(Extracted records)
=== Begin Enclosure ===

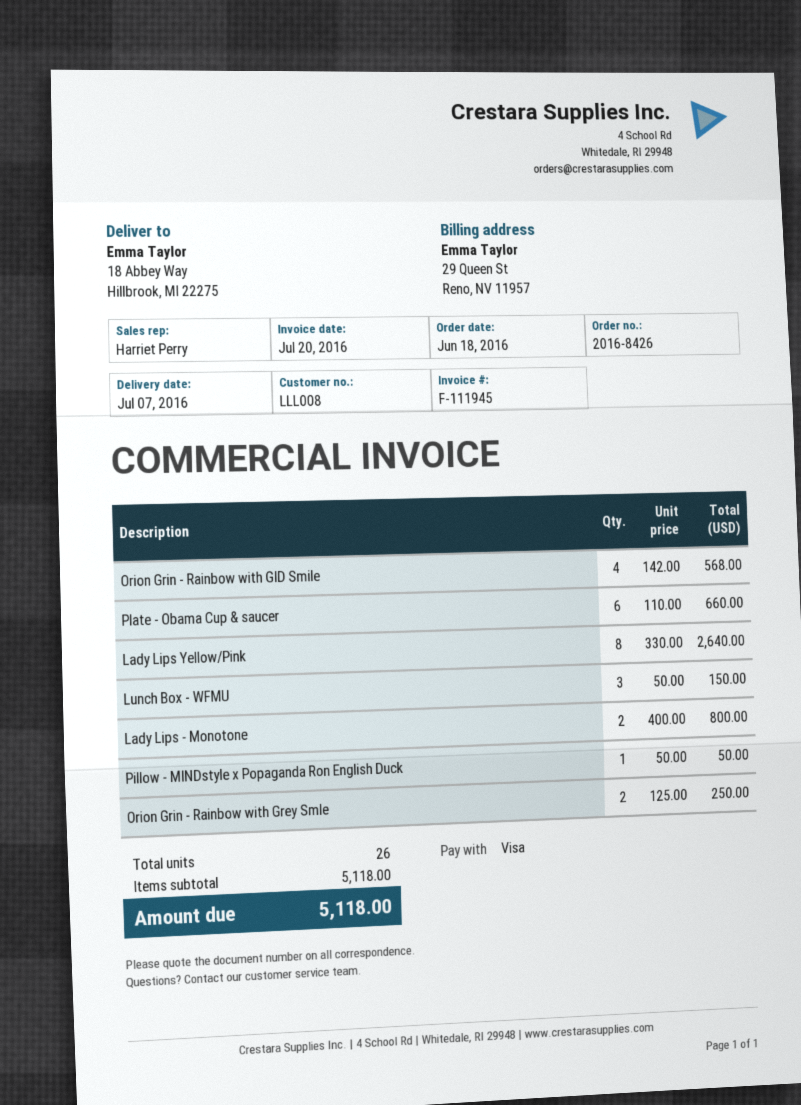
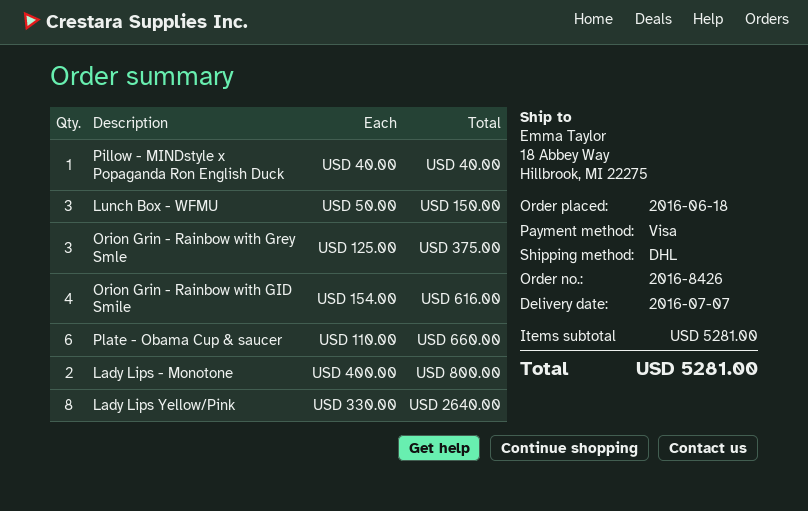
Orion Grin - Rainbow with GID Smile: 4 x 142.00 = 568.00 -> 4 x 154.00 = 616.00
Pillow - MINDstyle x Popaganda Ron English Duck: 1 x 50.00 = 50.00 -> 1 x 40.00 = 40.00
Orion Grin - Rainbow with Grey Smle: 2 x 125.00 = 250.00 -> 3 x 125.00 = 375.00
subtotal: 5118.00 -> 5281.00
total: 5118.00 -> 5281.00

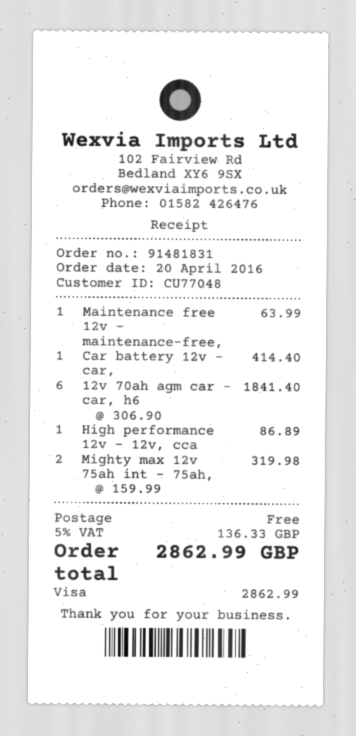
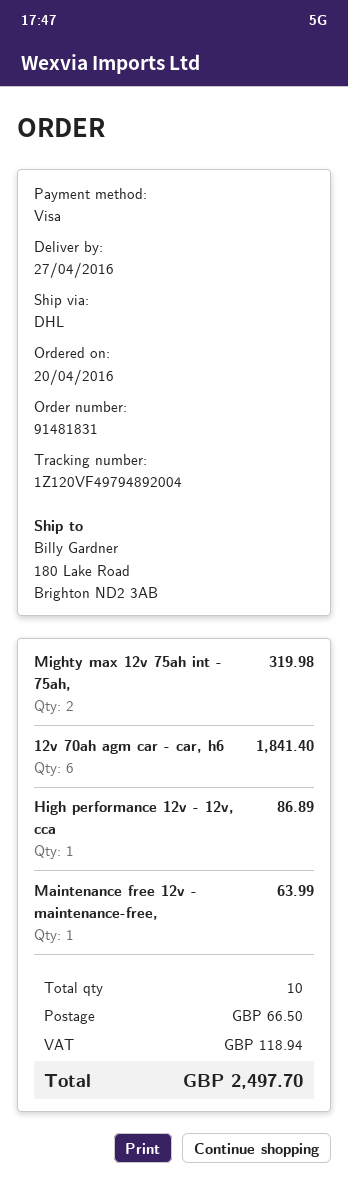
Car battery 12v - car,: 1 for 414.40 -> none
shipping: 0.00 -> 66.50
tax: 136.33 -> 118.94
total: 2862.99 -> 2497.70

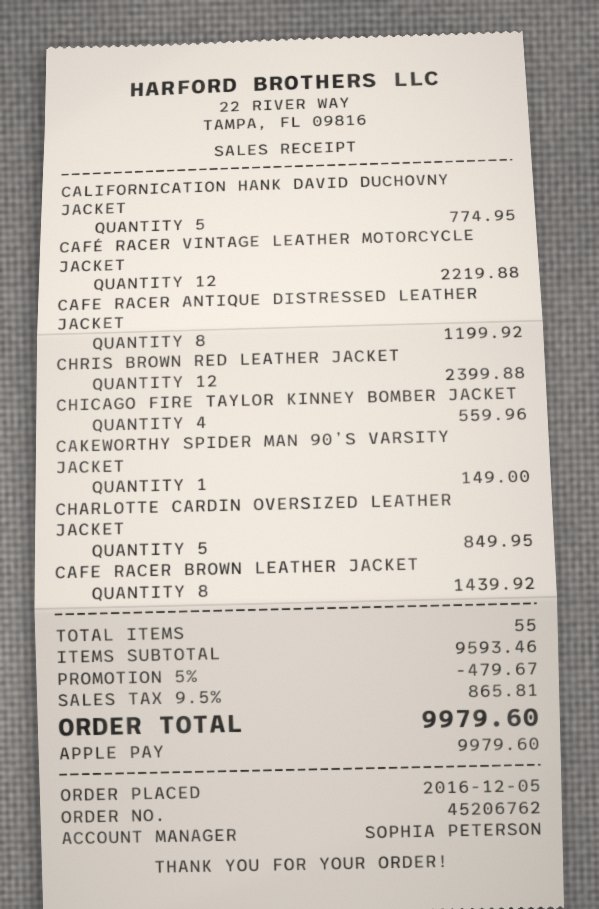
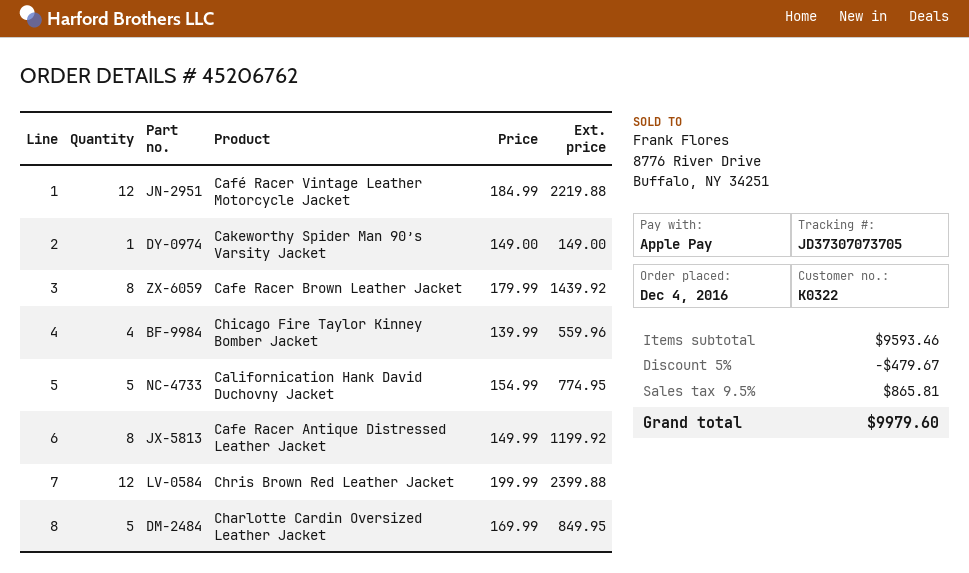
order date: 2016-12-05 -> 2016-12-04

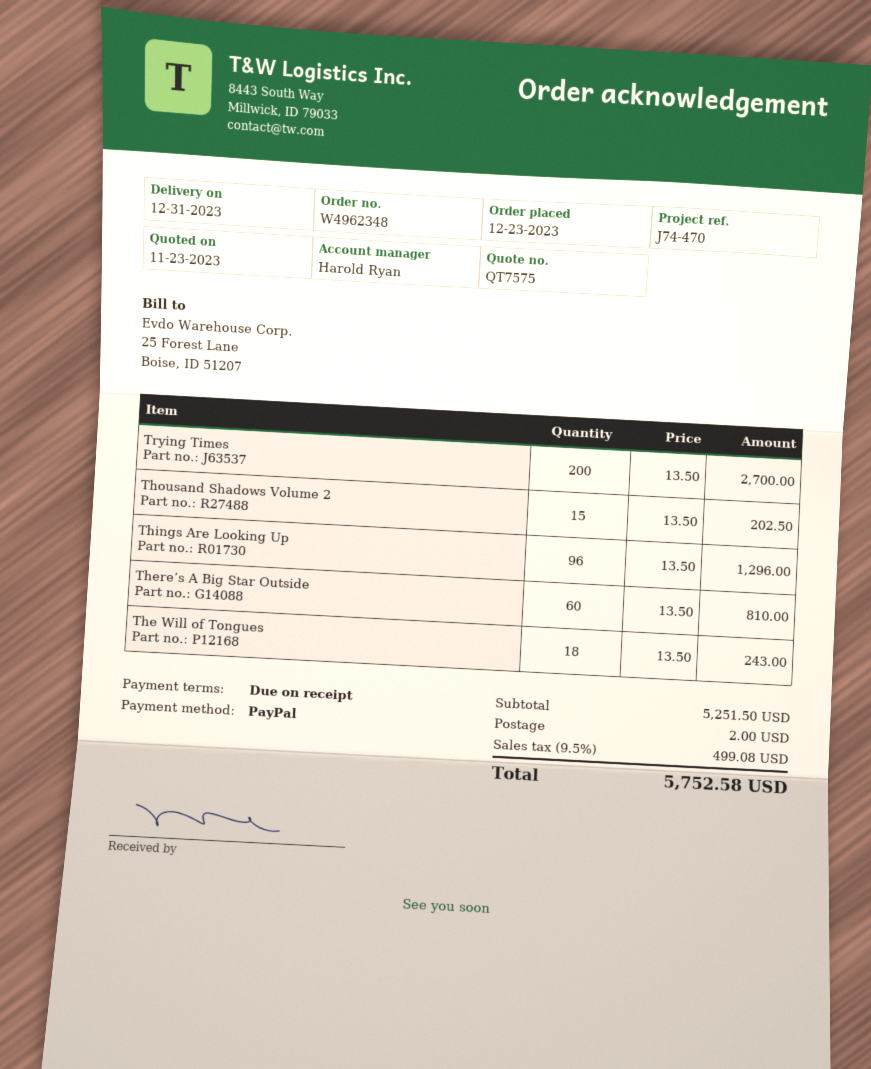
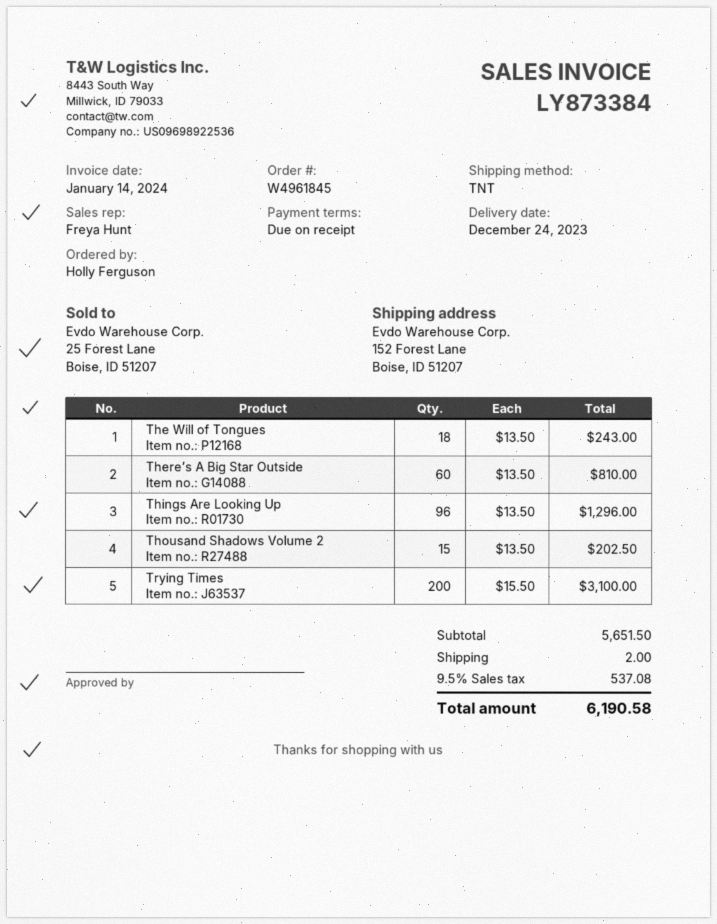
order number: W4962348 -> W4961845
delivery date: 2023-12-31 -> 2023-12-24
sales rep: Harold Ryan -> Freya Hunt
Trying Times: 200 x 13.50 = 2700.00 -> 200 x 15.50 = 3100.00
subtotal: 5251.50 -> 5651.50
tax: 9.5% = 499.08 -> 9.5% = 537.08
total: 5752.58 -> 6190.58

=== End Enclosure ===

* [Required work]:
Restate the records above in full, word for word. Keep pictures out.

* [Exercise response]:
Orion Grin - Rainbow with GID Smile: 4 x 142.00 = 568.00 -> 4 x 154.00 = 616.00
Pillow - MINDstyle x Popaganda Ron English Duck: 1 x 50.00 = 50.00 -> 1 x 40.00 = 40.00
Orion Grin - Rainbow with Grey Smle: 2 x 125.00 = 250.00 -> 3 x 125.00 = 375.00
subtotal: 5118.00 -> 5281.00
total: 5118.00 -> 5281.00

Car battery 12v - car,: 1 for 414.40 -> none
shipping: 0.00 -> 66.50
tax: 136.33 -> 118.94
total: 2862.99 -> 2497.70

order date: 2016-12-05 -> 2016-12-04

order number: W4962348 -> W4961845
delivery date: 2023-12-31 -> 2023-12-24
sales rep: Harold Ryan -> Freya Hunt
Trying Times: 200 x 13.50 = 2700.00 -> 200 x 15.50 = 3100.00
subtotal: 5251.50 -> 5651.50
tax: 9.5% = 499.08 -> 9.5% = 537.08
total: 5752.58 -> 6190.58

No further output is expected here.